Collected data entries
-.-.-
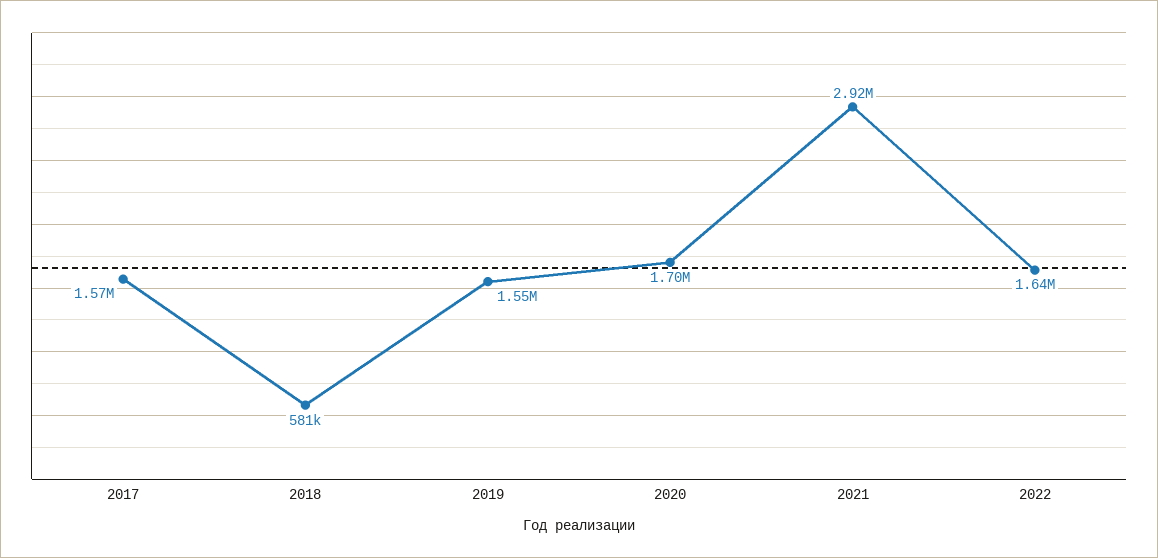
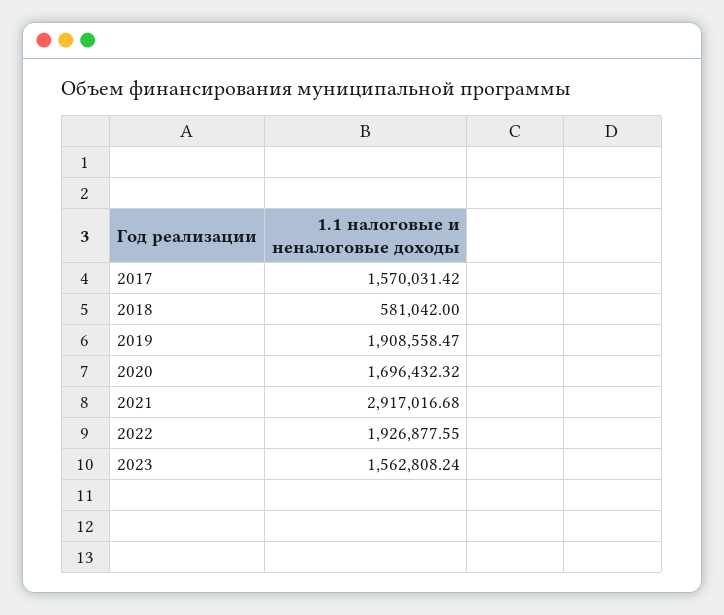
2019: 1550000 -> 1908558.47
2022: 1640000 -> 1926877.55
2023: none -> 1562808.24

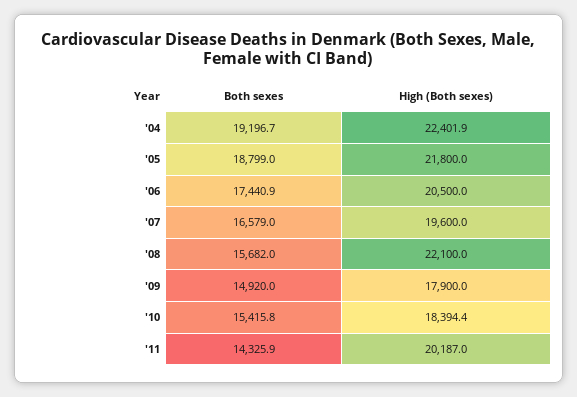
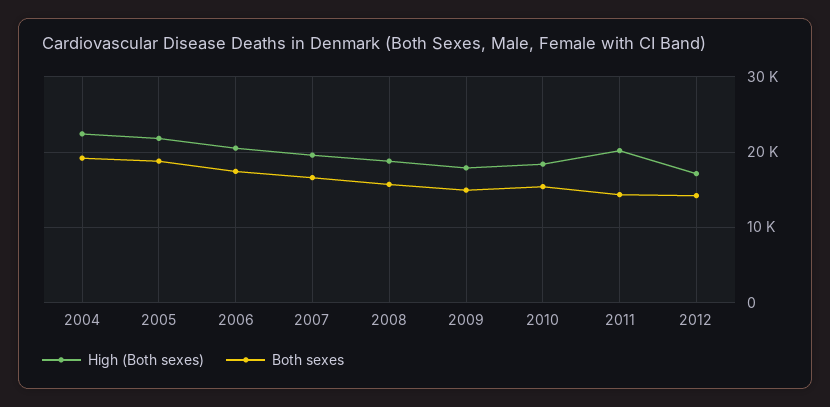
High (Both sexes), '08: 22100 -> 19000
High (Both sexes), 2012: none -> 17000
Both sexes, 2012: none -> 14000

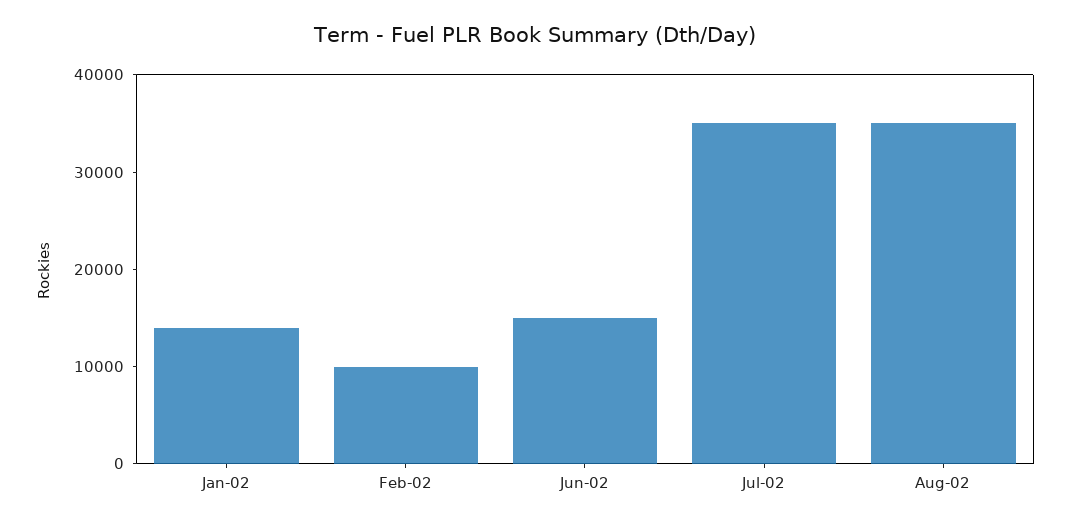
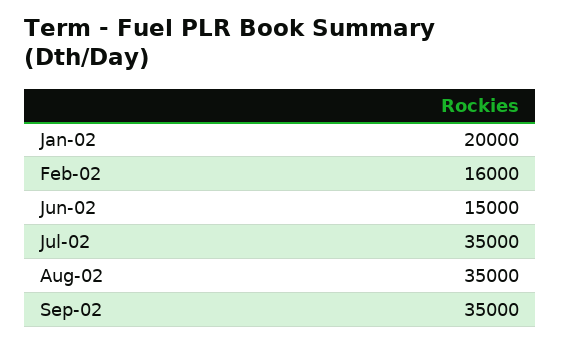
Jan-02: 14000 -> 20000
Feb-02: 10000 -> 16000
Sep-02: none -> 35000

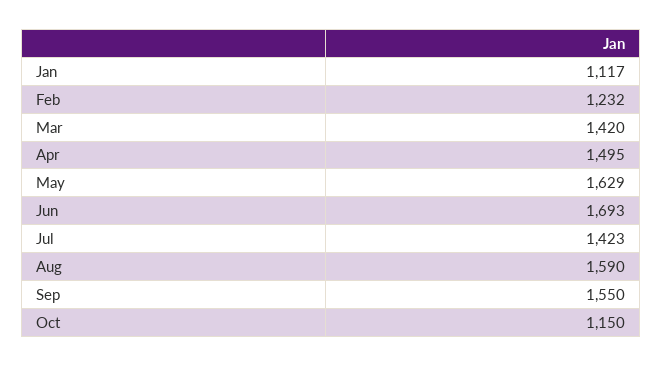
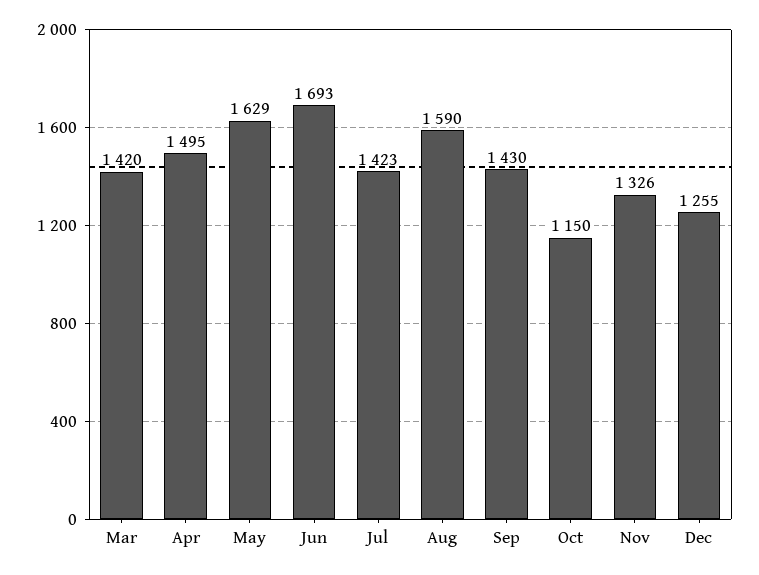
Jan: 1117 -> none
Feb: 1232 -> none
Sep: 1550 -> 1430
Nov: none -> 1326
Dec: none -> 1255

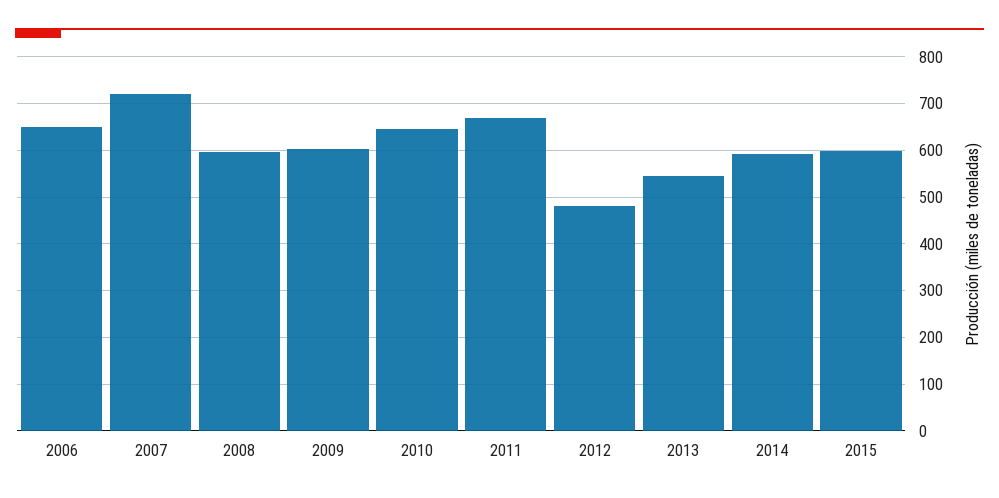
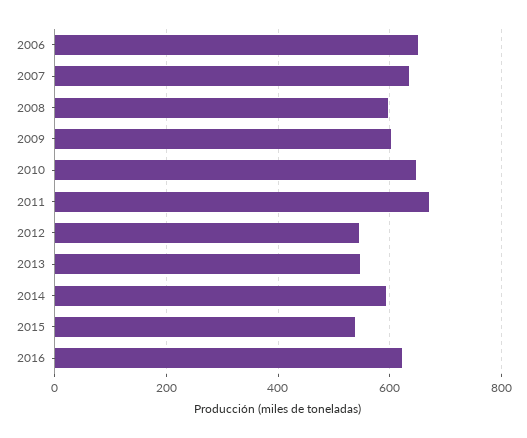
2007: 720 -> 640
2012: 480 -> 540
2015: 600 -> 540
2016: none -> 620

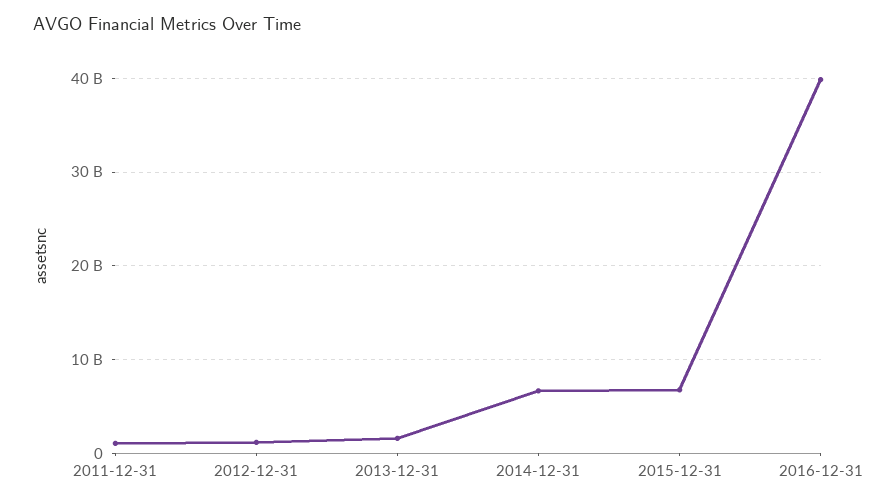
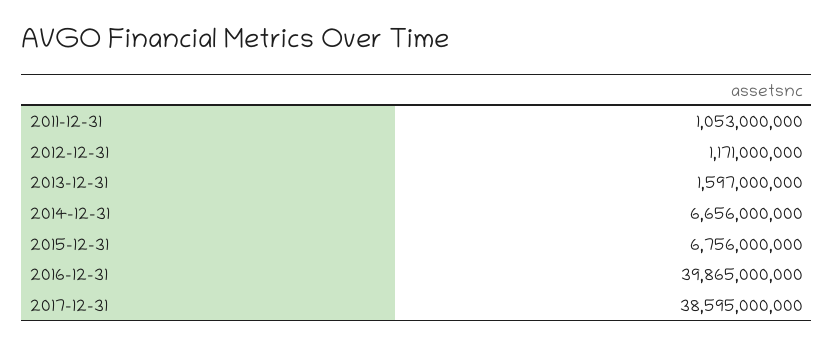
2017-12-31: none -> 38595000000

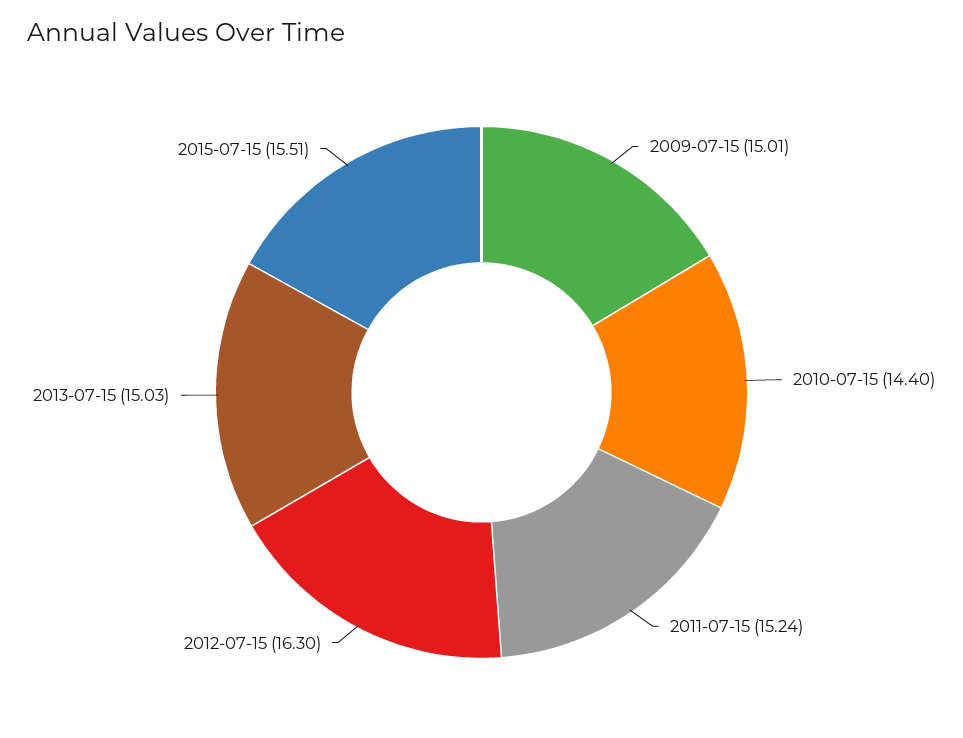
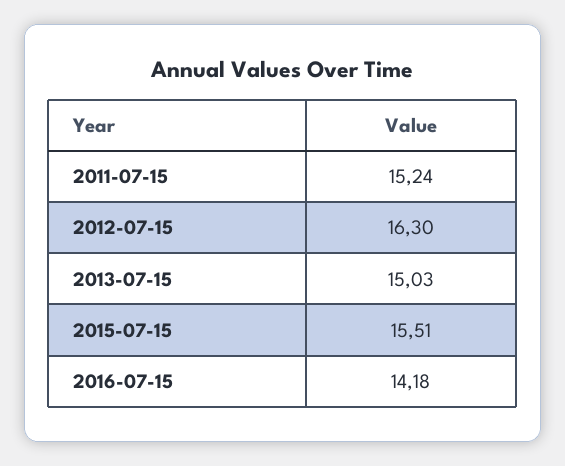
2009-07-15: 15.01 -> none
2010-07-15: 14.4 -> none
2016-07-15: none -> 14.18

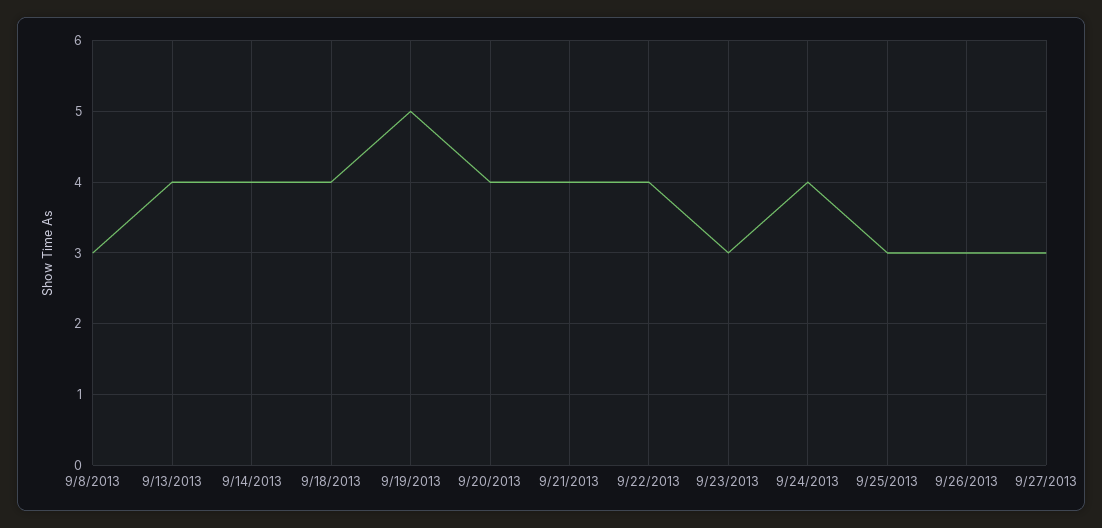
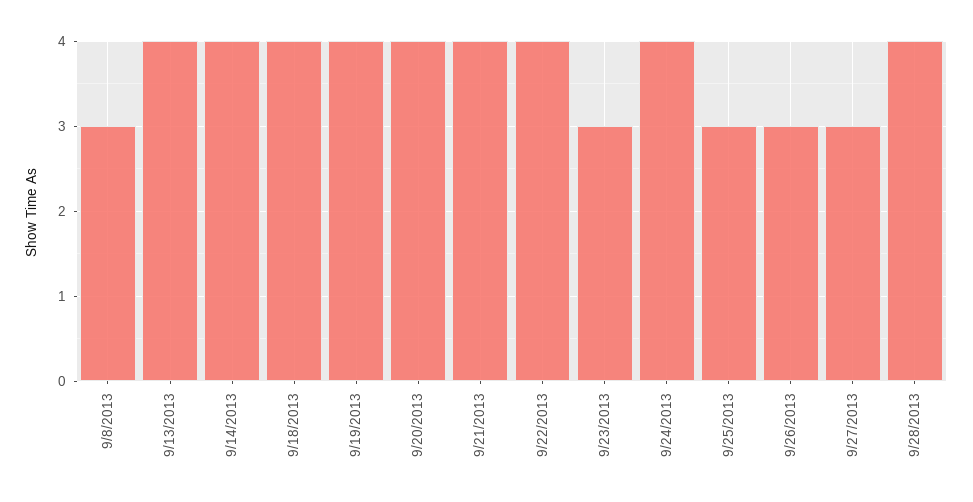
9/19/2013: 5 -> 4
9/28/2013: none -> 4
-.-.-
* _What is needed_: Check each line of the data above for the word "sexes" and copy the ones where it is found.

* _Exercise output_:
High (Both sexes), '08: 22100 -> 19000
High (Both sexes), 2012: none -> 17000
Both sexes, 2012: none -> 14000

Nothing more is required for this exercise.